中国科学院南京地质古生物研究所机构知识库

Vegetative leaves have long been considered a significant receiver of gaseous Hg in the atmosphere, offering the potential to passively monitor palaeo-atmospheric Hg concentrations; however, few constraints on this exist. In this study, we conduct Hg measurements on three Ginkgo leaf collections: i) modern leaves from ten sampling sites across China, ii) modern leaves collected monthly across one growing season in Nanjing (China), iii) fossil ginkgoaleans leaves from the Middle Jurassic (China). The results from this study reveal that the foliar Hg concentrations (with an average concentration of 61 ng.g(-1), N = 272) were higher than those observed in Ginkgo leaf samples previously studied from Ireland and the USA. Additionally, the leaf age and atmospheric Hg concentrations represent two primary factors impacting foliar Hg contents in Ginkgo.

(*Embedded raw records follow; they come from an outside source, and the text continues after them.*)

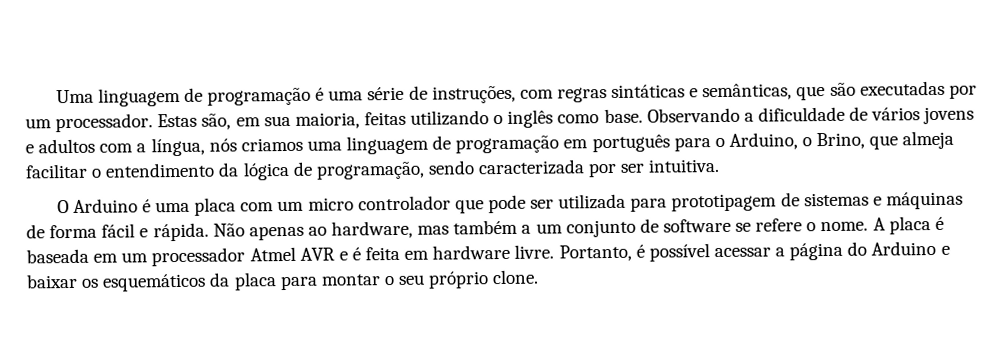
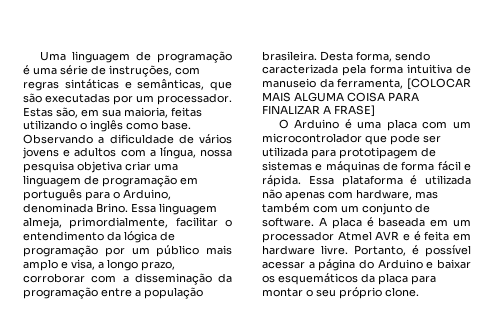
- Observando a dificuldade de vários jovens e adultos com a língua, nós criamos uma linguagem de programação em português para o Arduino, o Brino, que almeja facilitar o entendimento da lógica de programação, sendo caracterizada por ser intuitiva.
+ Observando a dificuldade de vários jovens e adultos com a língua, nossa pesquisa objetiva criar uma linguagem de programação em português para o Arduino, denominada Brino. Essa linguagem almeja, primordialmente, facilitar o entendimento da lógica de programação por um público mais amplo e visa, a longo prazo, corroborar com a disseminação da programação entre a população brasileira. Desta forma, sendo caracterizada pela forma intuitiva de manuseio da ferramenta, [COLOCAR MAIS ALGUMA COISA PARA FINALIZAR A FRASE]
- O Arduino é uma placa com um micro controlador que pode ser utilizada para prototipagem de sistemas e máquinas de forma fácil e rápida.
+ O Arduino é uma placa com um microcontrolador que pode ser utilizada para prototipagem de sistemas e máquinas de forma fácil e rápida.
- Não apenas ao hardware, mas também a um conjunto de software se refere o nome.
+ Essa plataforma é utilizada não apenas com hardware, mas também com um conjunto de software.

Hg concentrations in fossil cuticular samples (with an average concentration of 585.5 ng.g(-1)) were observed notably higher than those in modern Ginkgo leaves (avg. 61 ng.g(-1)) and sediments from the same layers (avg. 113 ng.g(-1)). Considering possible Hg migration during fossilization, we suggested that the elevated Hg concentrations in fossil cuticles were attributed to both the retention of Hg in leaves and the loss of leaf content during fossilization. Based on 23 fossil ginkgoalean samples from 6 beds of the Dameigou section (spanning from the Early to the Middle Jurassic), Qaidam Basin, China, we detected a Hg anomaly through Hg concentrations in fossil cuticles during the presumed palaeo-volcanic event (the Karoo-Ferrar Large Igneous Province (LIP)). This preliminary test supports the notion that variations in Hg concentrations in fossil cuticle may potentially reflect the gaseous Hg changes in the Jurassic palaeo-atmosphere, triggered by LIP volcanism at this time. This finding highlights the possibility of using fossil plant cuticle as a Hg proxy of palaeo-atmospheric Hg loading.